Joel Cheesman: So George Floyd was the spark that got this ball rolling. And you could look at Kaepernick, you could look at the Me Too as... There was a wave in America for a short period, that sparked this idea of diversity, equity, and inclusion. Everyone, certainly, we talked to on the show, everyone in our circles of employment, and just human being interactions, was that this was a good thing. This was a healing moment, if you will, in America. Unfortunately, it became politicized. It became a way for Fox News to get more watchers and listeners, and it became a way for CNN to do the same thing and MSNBC and whatever. And it sadly became this right-wing, left-wing argument about what is the point of this movement, and particularly, what is the point of having someone at your company that's getting paid to do this.


Joel Cheesman: There was an incident at Stanford recently, where their DEI head had an event, and they went into, either, another professor or a business guy. And so the media just grabbed onto this. And what followed from that was, shareholders, business owners. You saw companies and CEOs coming out saying that, "This isn't political. Like we're not here to state political beliefs. We're here to make money, we're here to make products, we're here to build services." So the volume around this is something that could be a healing moment, something that brings us together became, "Them vs. Us." Companies started saying, "We're out of the, "Them vs. Us" business. We're here to make products."


Joel Cheesman: They saw what happened to Disney. They saw what happened to other companies. The, "Go woke, go broke", trend became something that was popular. And my fear is that this is gonna exterminate, basically, the entire title of DEI leader, manager, et cetera. And we're gonna see this trend slowly fade away, sadly. And yeah, like you said, America is going backward. And I feel for the folks that were inspired by this movement, and saddened that it turned into a political fight that companies didn't want any part of. And letting go of their DEI, folks is a casualty of that. And there's just no other way to paint this, besides, unfortunate and sad, for America.

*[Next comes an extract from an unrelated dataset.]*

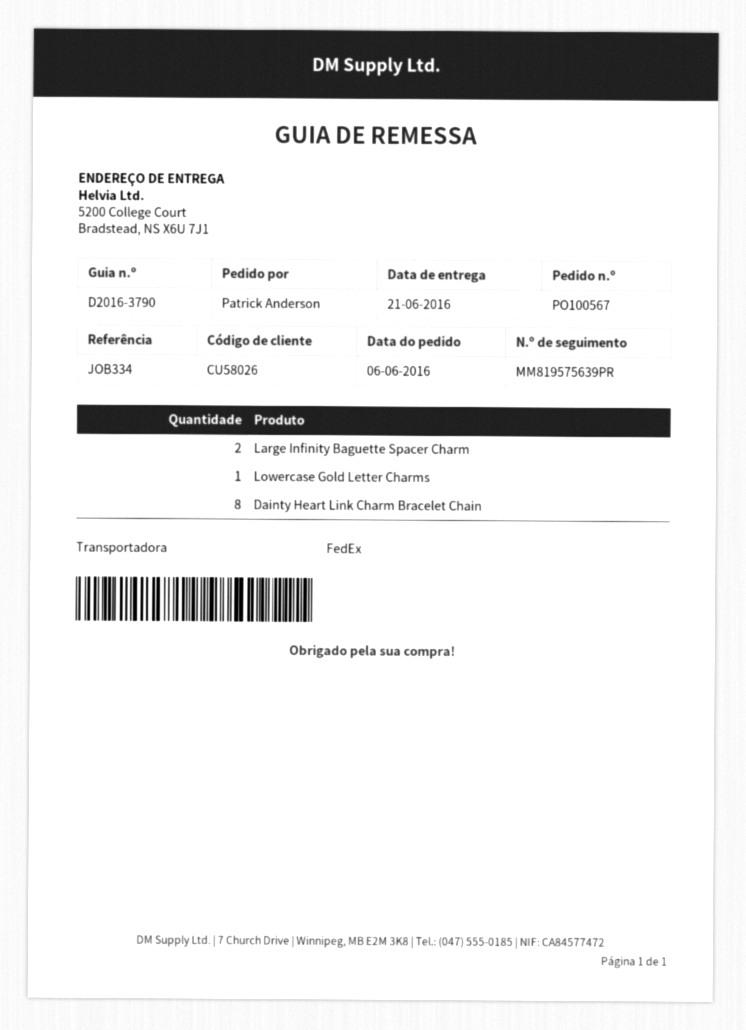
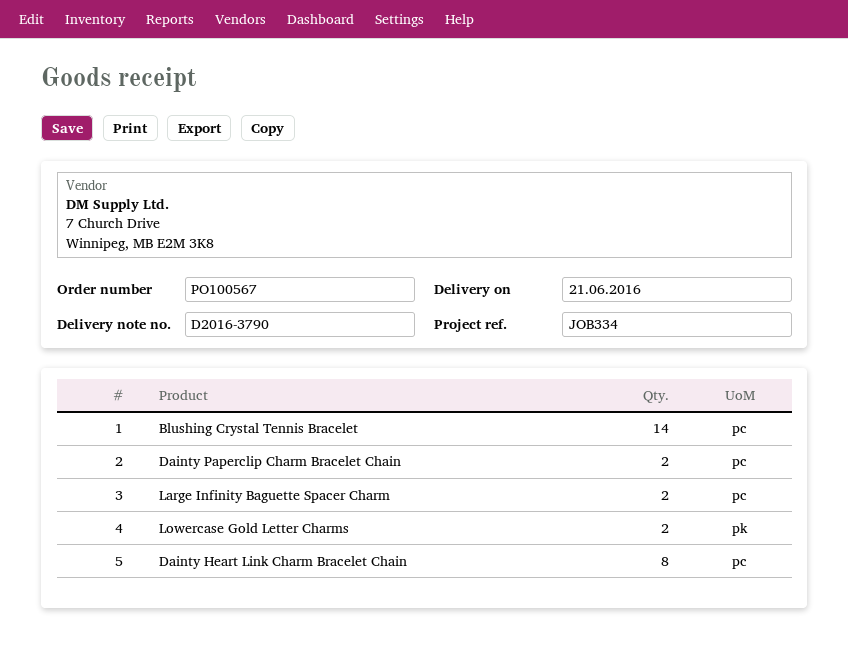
Lowercase Gold Letter Charms: 1 -> 2
Blushing Crystal Tennis Bracelet: none -> 14
Dainty Paperclip Charm Bracelet Chain: none -> 2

Chad Sowash: Corporate America, in this case, if they wanted to achieve pay equity, they would've done it already. And for anybody that says it's hard, fuck you. That's bullshit. We know better. There's technology out there, we know better, okay? They don't want to do it. And this is a great watershed moment in demonstrating, and it should to you, that they didn't give a fuck in the first place, right? Most of these CDOs didn't have staff, they didn't have budget. All they had was a position. And you know what that position was there to be? Was to be a Chief Diversity Officer, that everybody could point to and say, "Oh, look, we're doing our job." And they weren't. They never were.

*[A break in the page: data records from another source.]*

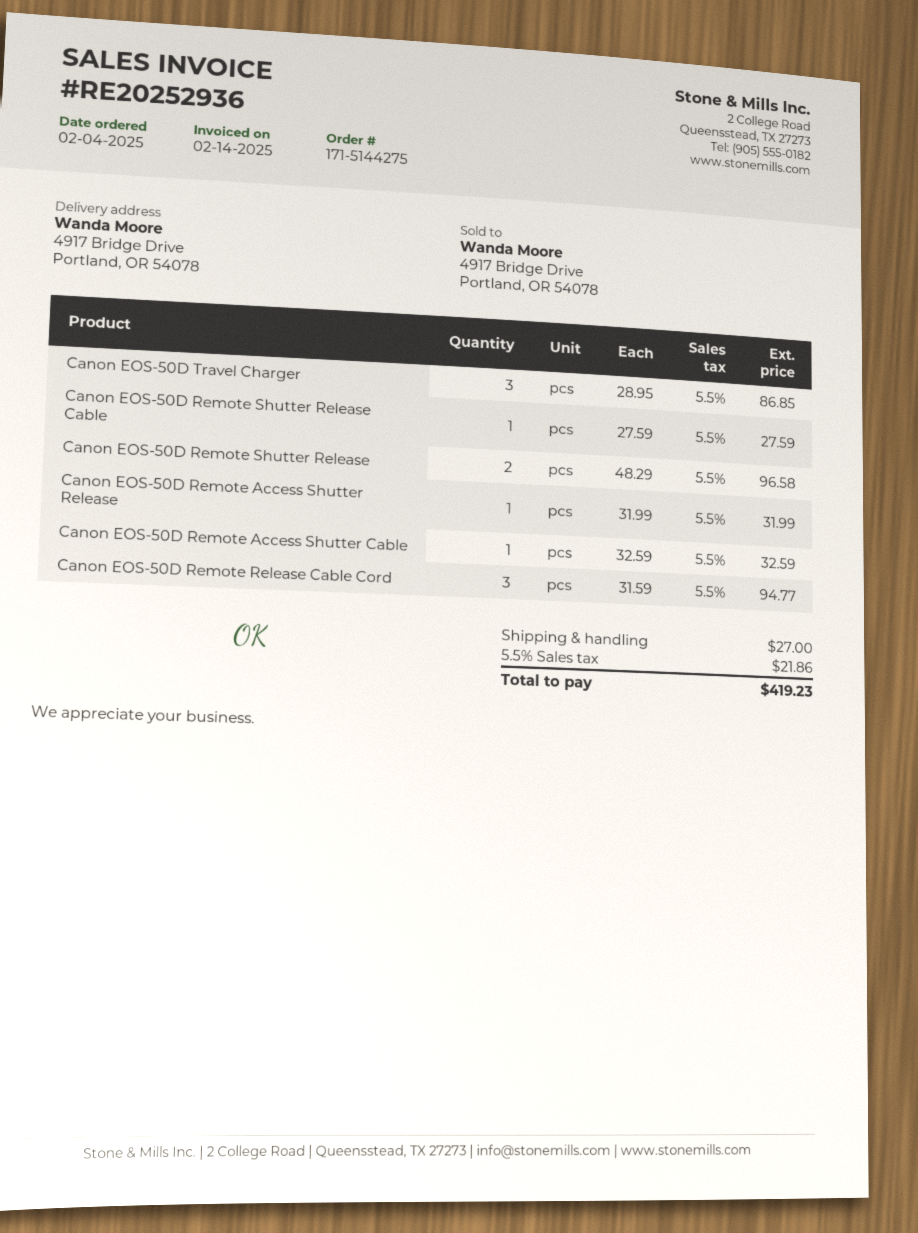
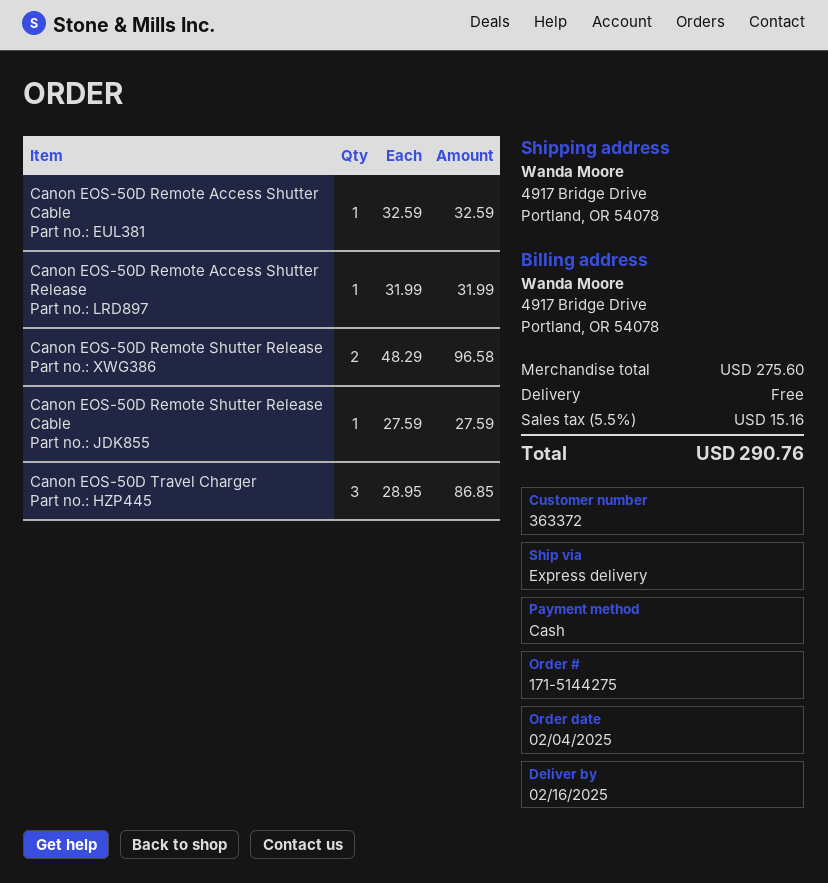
Canon EOS-50D Remote Release Cable Cord: 3 x 31.59 = 94.77 -> none
shipping: 27.00 -> 0.00
tax: 5.5% = 21.86 -> 5.5% = 15.16
total: 419.23 -> 290.76

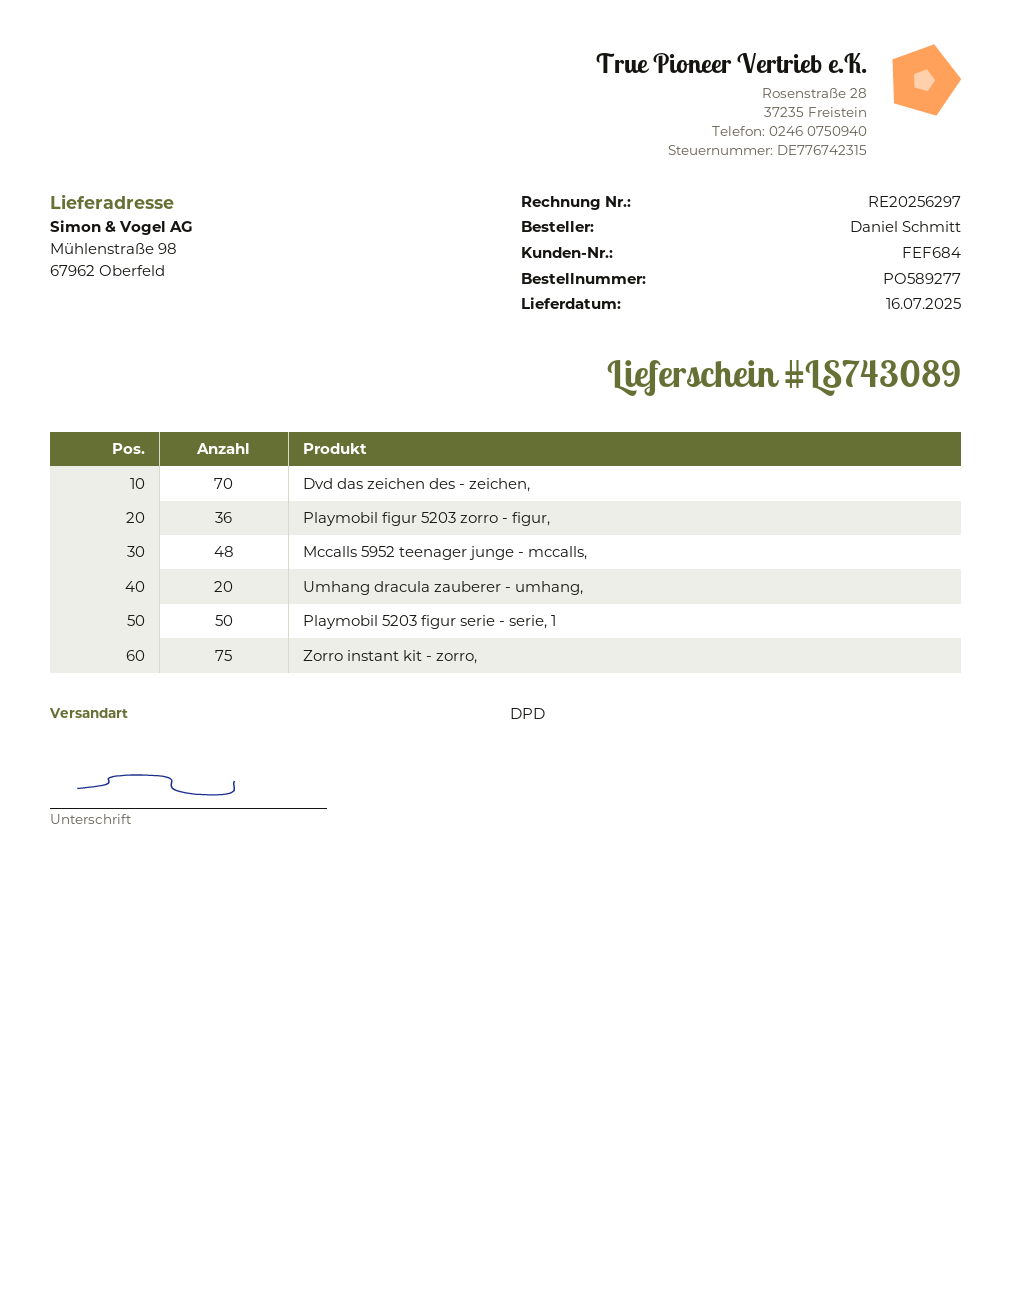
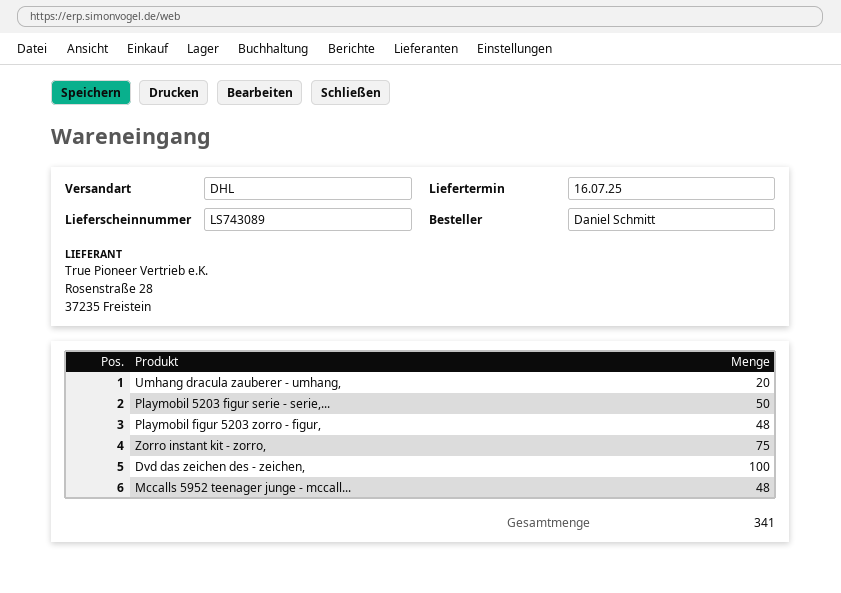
shipping method: DPD -> DHL
Dvd das zeichen des - zeichen,: 70 -> 100
Playmobil figur 5203 zorro - figur,: 36 -> 48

Joel Cheesman: Now onto something a little lighter, Chad.


Chad Sowash: Please. Good God. Good God.


[laughter]


Joel Cheesman: Yeah, this is a little heavy for you, your first day back in America. So remember Jeff Taylor? Monster's Jeff Taylor's Eons? .


Chad Sowash: I can't forget him, dude. I cannot forget him.

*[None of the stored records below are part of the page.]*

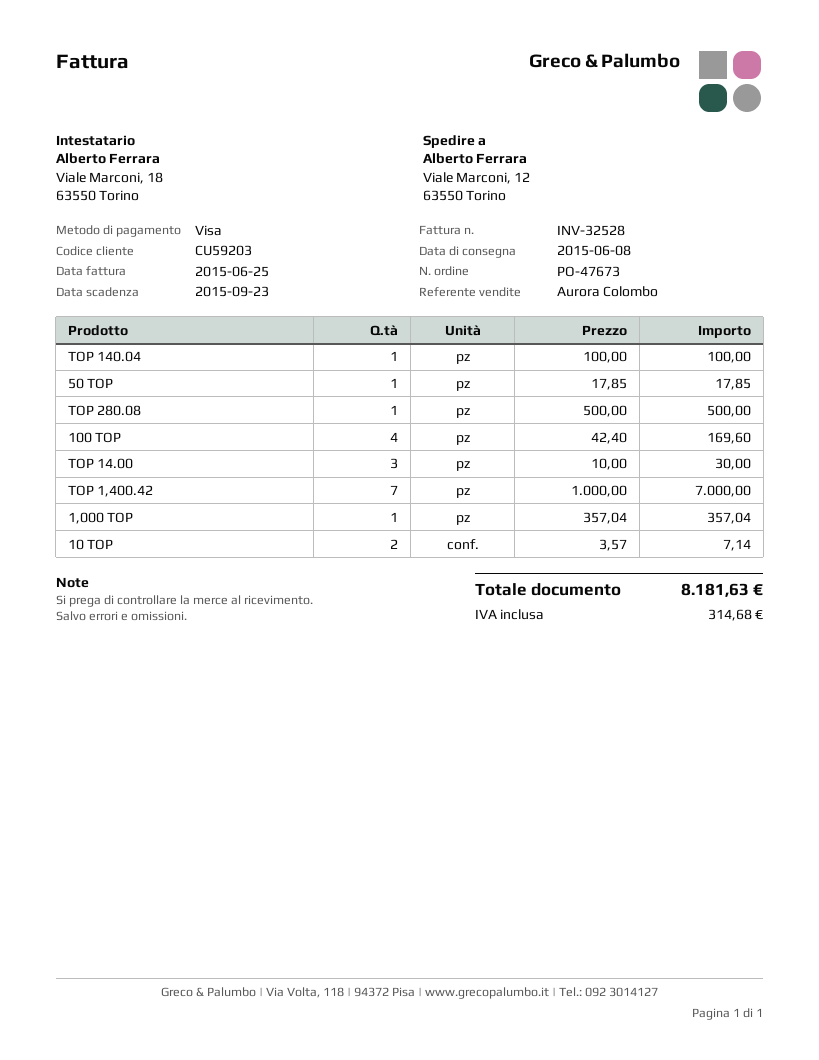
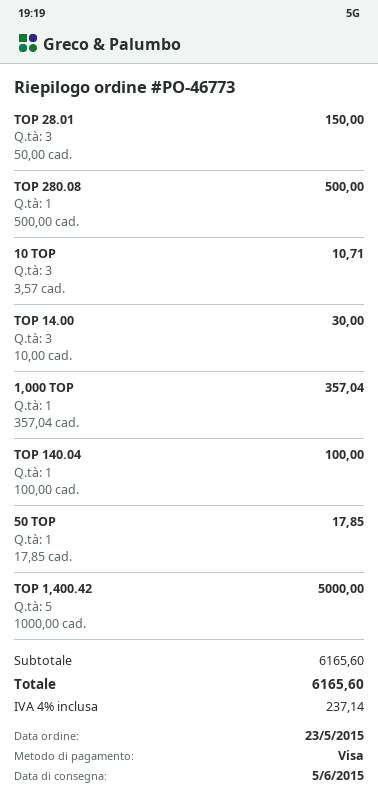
order number: PO-47673 -> PO-46773
delivery date: 2015-06-08 -> 2015-06-05
100 TOP: 4 x 42.40 = 169.60 -> none
TOP 1,400.42: 7 x 1000.00 = 7000.00 -> 5 x 1000.00 = 5000.00
10 TOP: 2 x 3.57 = 7.14 -> 3 x 3.57 = 10.71
TOP 28.01: none -> 3 x 50.00 = 150.00
tax: 314.68 -> 237.14
total: 8181.63 -> 6165.60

Joel Cheesman: Yeah, it's the social network/platform for the 50 and over crowd that launched back in 2006. Well, in case you forgot about it, Chad, or our listeners forgot about it, or you don't even know what the hell we're talking about, have a quick listen to a commercial from Eons, back in 2006.


[video playback]


Jeff Taylor: Hi, I am Jeff Taylor, and I'm proud to introduce Eons.com. Eons is all about you, but here's the twist: You need to be past your 50th birthday. From this moment with Eons.com, you'll see more, you'll learn more, and you'll be more. Eons.com is the place to go on the web for everything 50plus. I like to say, "Boom, boom, boom. Let's get started." I'm here at Eons.com. It's free, and there's tons to do. First off, it's fun, and it's huge. Find tons of games, brain builders, and movie reviews just for people your age and body. Take the longevity calculator, see how to add years to your life. Don't miss our exclusive products, created especially for you, from LifeDreams, where you can build your top 10 list of life goals, to cRANKy, the world's first age-relevant search engine.


Chad Sowash: CRANKy.


[laughter]


Jeff Taylor: Come see us at Eons.com. You're one click away from living the biggest life possible, and it's free. Be proud. Be inspired. Get it done. You know what's coming. Boom, boom, boom.


Joel Cheesman: Boom, boom, boom, baby. Was Jeff even 50 when he launched Eons? [laughter]


Chad Sowash: I don't think he was. No, I don't think he was. I think Dr. Quinn, Medicine Woman, Jane Seymour, was, who was the spokeswoman for this. But...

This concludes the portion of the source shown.